_EXERCISE BRIEF_. Check every line of the entries below for "want", and copy the lines that have it.

_Change listing data_.
- - - -

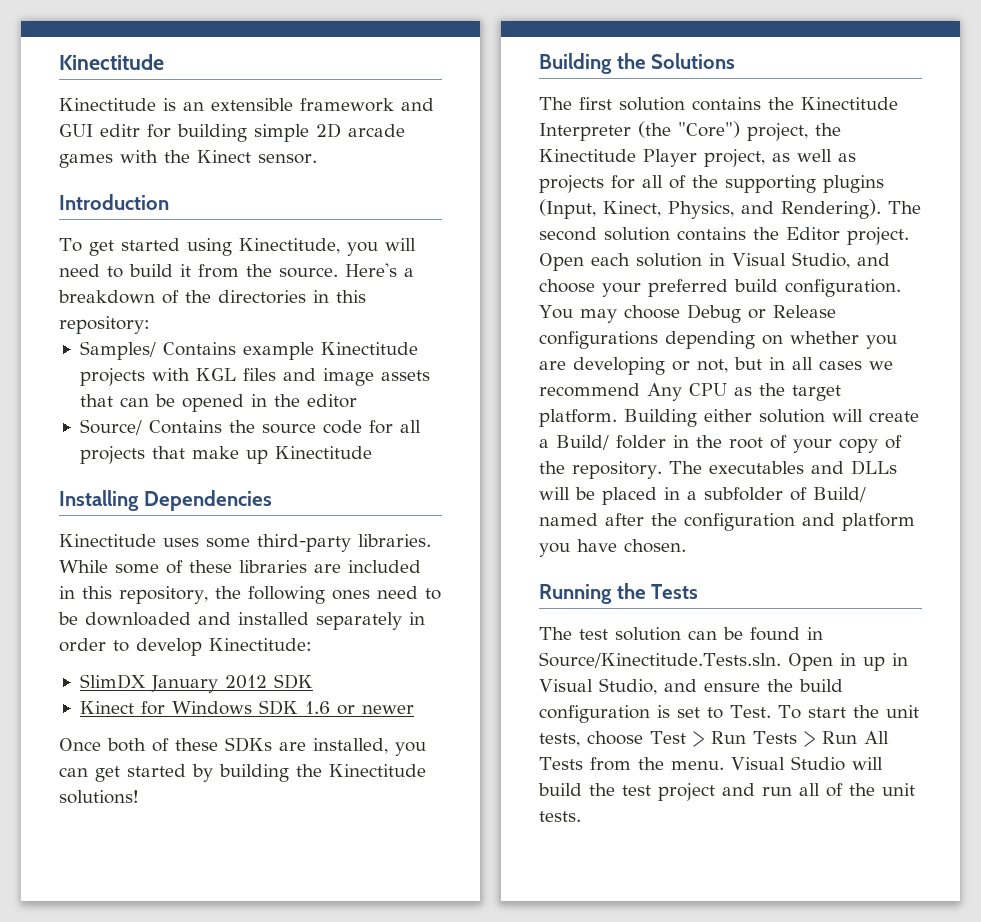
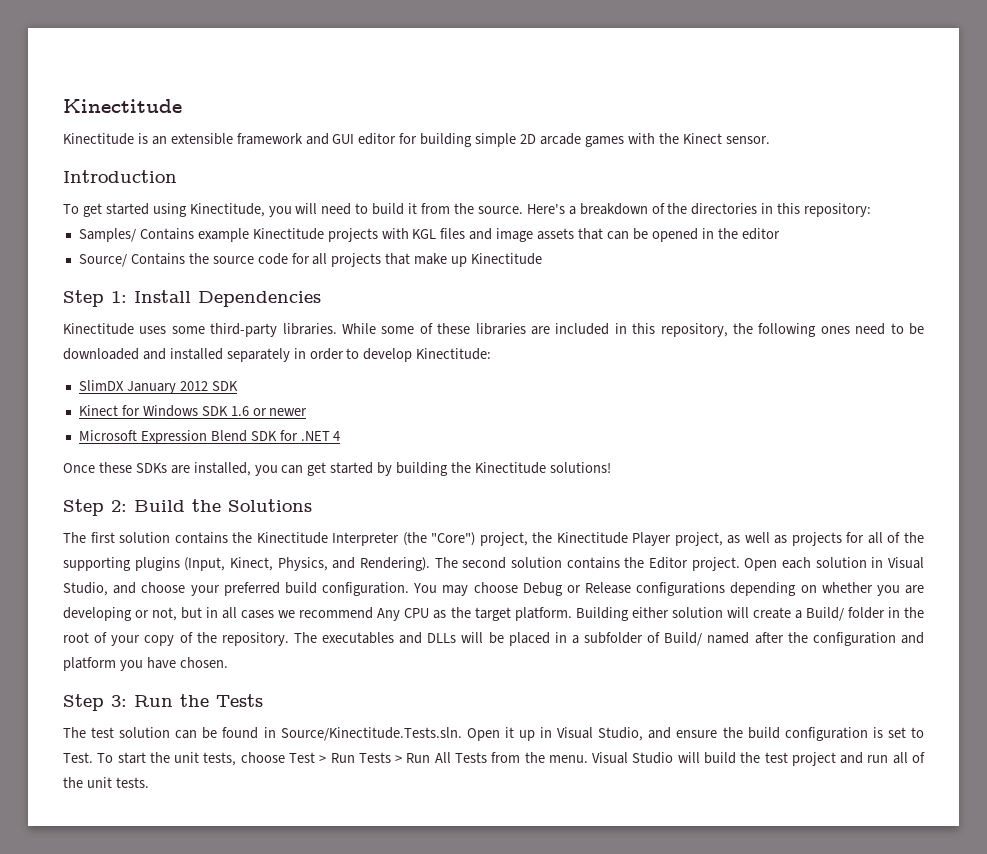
[100,124,140,137] editr -> [358,133,397,145] editor
[59,490,139,511] Installing -> [63,290,191,307] Step 1: Install
(414, 709) none -> [78,430,341,444] // Microsoft Expression Blend SDK for .NET 4
[107,738,169,752] both of -> (95, 468) none
[539,53,612,74] Building -> [63,499,185,516] Step 2: Build
[539,584,612,604] Running -> [63,694,173,711] Step 3: Run
[839,653,856,666] in -> [504,727,514,738] it

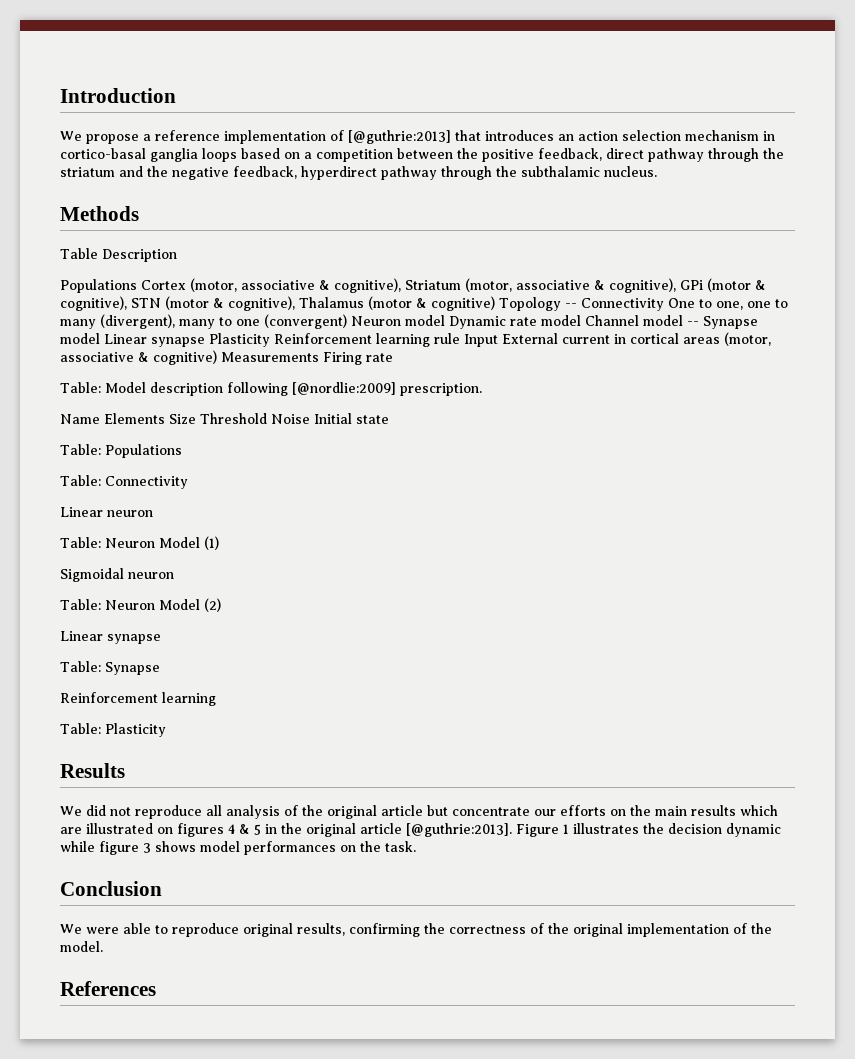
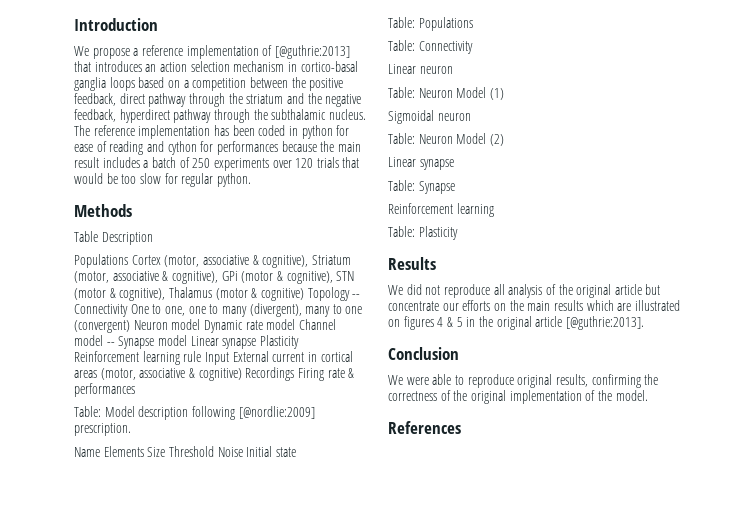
(657, 171) none -> [74,125,350,139] [74,141,361,155] [74,157,360,171] [74,173,251,187] The reference implementation has been coded in python for ease of reading and cython for performances because the main result includes a batch of 250 experiments over 120 trials that would be too slow for regular python.
[221,352,319,362] Measurements -> [245,367,295,381] Recordings
(393, 357) none -> [348,368,355,378] [74,383,135,397] & performances
[516,823,781,837] [60,841,416,855] Figure 1 illustrates the decision dynamic while figure 3 shows model performances on the task. -> (644, 323) none

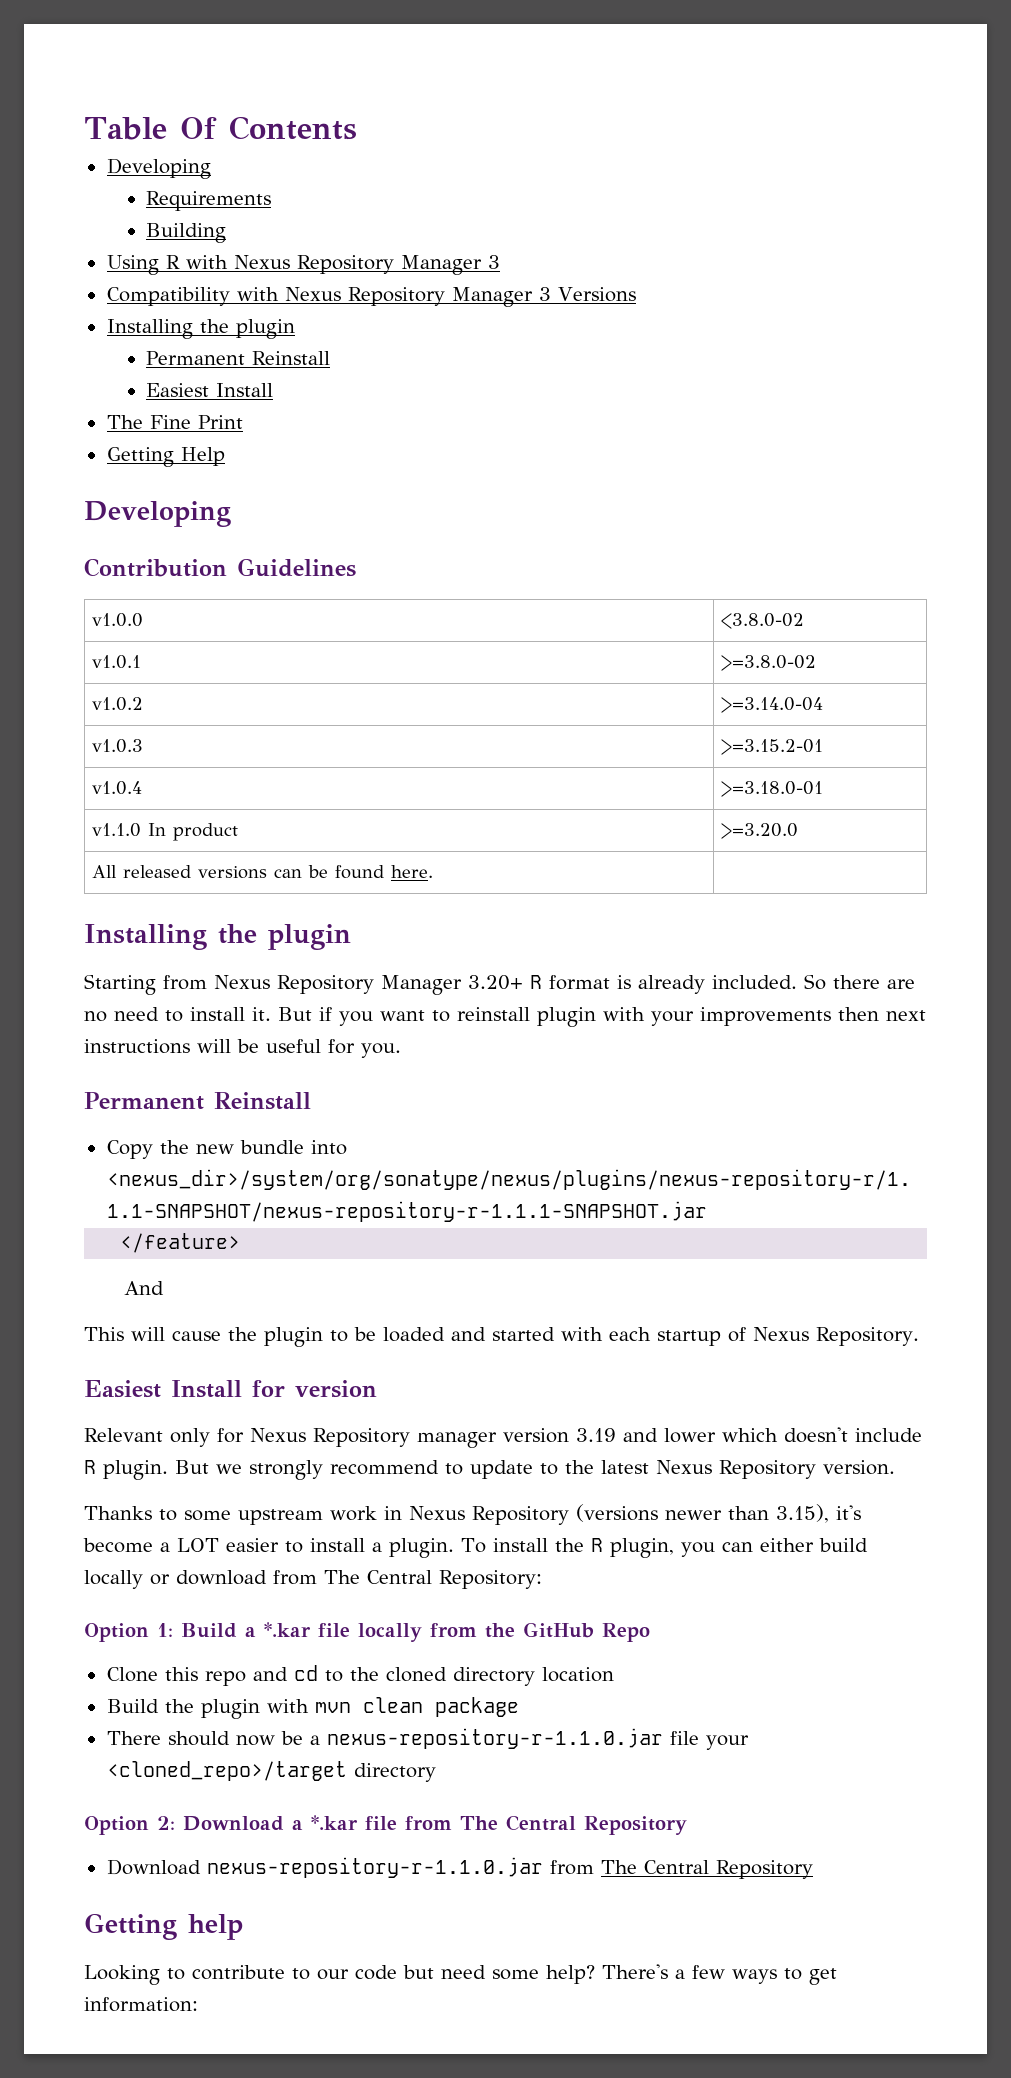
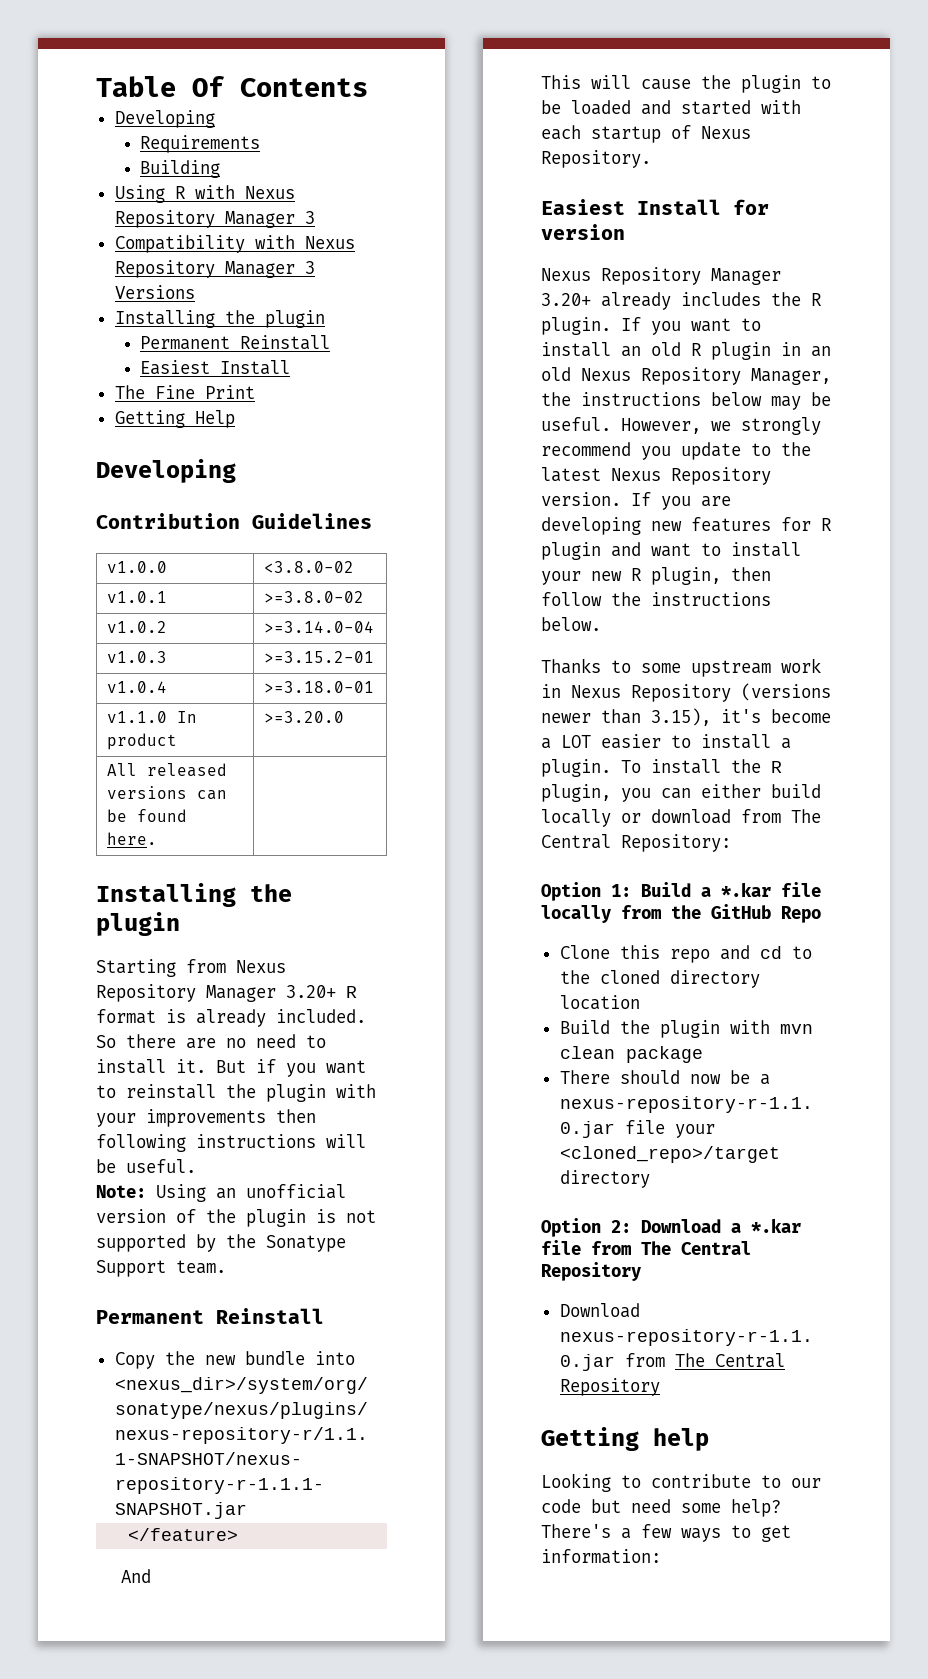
(530, 1014) none -> [226,1084,256,1098] the
[886,1010,926,1021] next -> [96,1134,186,1152] following
[266,1039,401,1058] useful for you. -> [126,1159,196,1173] [96,1184,346,1202] [96,1209,376,1227] [96,1234,346,1252] [96,1260,226,1277] useful. // Note: Using an unofficial version of the plugin is not supported by the Sonatype Support team.
[84,1427,922,1448] [84,1460,209,1480] Relevant only for Nexus Repository manager version 3.19 and lower which doesn't include R plugin. But -> [541,267,781,285] [541,292,821,310] [541,317,761,335] [541,342,831,360] [541,367,831,385] [541,392,831,410] [541,417,701,434] Nexus Repository Manager 3.20+ already includes the R plugin. If you want to install an old R plugin in an old Nexus Repository Manager, the instructions below may be useful. However,
[445,1463,463,1475] to -> [641,446,671,460] you
(895, 1467) none -> [631,492,731,510] [541,517,831,535] [541,542,801,560] [541,567,771,585] [541,592,771,606] [541,617,601,631] If you are developing new features for R plugin and want to install your new R plugin, then follow the instructions below.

- - - -

_TASK SOLUTION_.
[84,1427,922,1448] [84,1460,209,1480] Relevant only for Nexus Repository manager version 3.19 and lower which doesn't include R plugin. But -> [541,267,781,285] [541,292,821,310] [541,317,761,335] [541,342,831,360] [541,367,831,385] [541,392,831,410] [541,417,701,434] Nexus Repository Manager 3.20+ already includes the R plugin. If you want to install an old R plugin in an old Nexus Repository Manager, the instructions below may be useful. However,
(895, 1467) none -> [631,492,731,510] [541,517,831,535] [541,542,801,560] [541,567,771,585] [541,592,771,606] [541,617,601,631] If you are developing new features for R plugin and want to install your new R plugin, then follow the instructions below.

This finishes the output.